Given a parenthesization of $x_1\cdots x_n$, build a tree with one vertex for each intermediate result when performing all of the multiplications. The result $a$ has left and right children $b$ and $c$ if $a$ was computed as the product of $b$ and $c$ in that order.
For example, with $(1\,2)(3\,(4\,5))$, the tree is
120
/ \
/ 60
2 / \
/ \ 3 20
1 2 / \
4 5
This tree corresponds to the triangultion
1–––––0
/| /|\
/ | / | \
2 | / | 5
\ | / | /
\|/ |/
3–––––4
whose tree is
(01)
/ \
/ (03)
(13) / \
/ \ (34) (04)
(12) (23) / \
(45) (05)
Solution 2:
Here is a possible way, which makes use of the intrinsically similar recursive property of both numbers.
I'm assuming the vertices of the $(n+1)$-gon are numbered counterclockwise from $1$ to $n+1$.
Starting from a triangulation.
In every triangulation, there is one triangle containing the edge $1\to 2$. Call the third vertex $k$. The corresponding parenthesizing is going to start with $$(1\ \ldots \ k-2)(k-1\ \ldots \ n)$$ Now "on the right" of the edge $2\to k$, you have a triangulated $(k-1)$-gon. Rename its vertices from $1$ to $k-1$ starting from the lowest and iterate.
Similarly "on the left" of the edge $1\to k$ there is a triangulated $(n-k+3)$-gon. Rename its vertices from $k-1$ to $n+1$ starting from the lowest and iterate.
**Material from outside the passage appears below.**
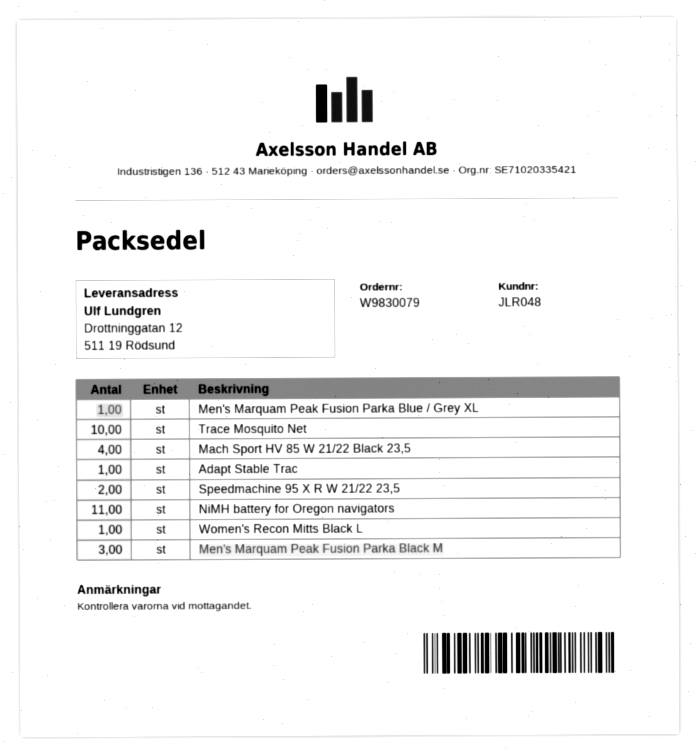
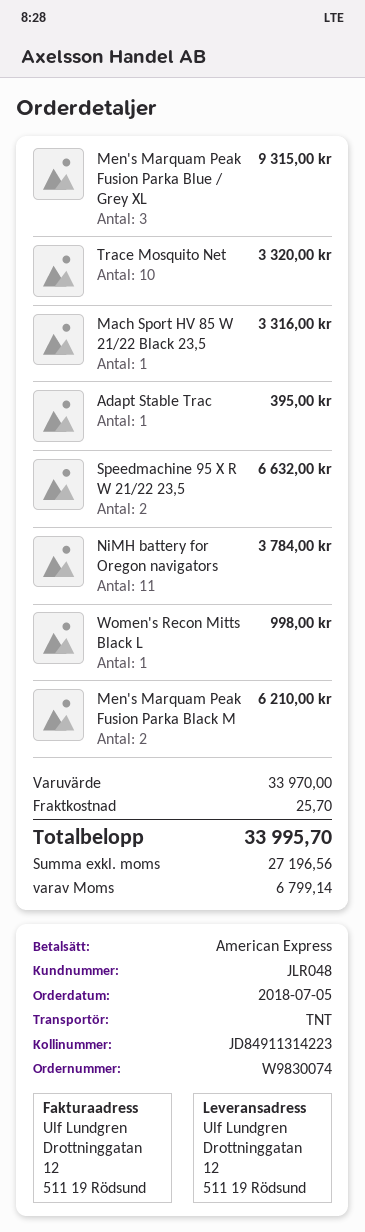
order number: W9830079 -> W9830074
Men's Marquam Peak Fusion Parka Blue / Grey XL: 1 -> 3
Mach Sport HV 85 W 21/22 Black 23,5: 4 -> 1
Men's Marquam Peak Fusion Parka Black M: 3 -> 2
Starting from a parenthesized product.
- Consider the most external product, say $$(1\ \ldots \ k-2)(k-1\ \ldots \ n)$$
- Draw a triangle $1\ 2\ k$
- Iterate after renumbering the vertices accordingly as before.
Solution 3:
These are cool (as much of has to do with Catalan Numbers), but trees are not necessary in this case. Just number the edges of the hexagon clockwise (and not including) the base. Each diagonal is now the product of the other two sides of the triangle, and you'll get your product at the base. In your example, it looks like this.
3
-–––––---
/|\ |\
2/ | \ | \4
/ | \ | \
< 12| 3(45) |45 >
\ | \ | /
1\ | \ | /5
\| \|/
---–––––-
(12)(3(45))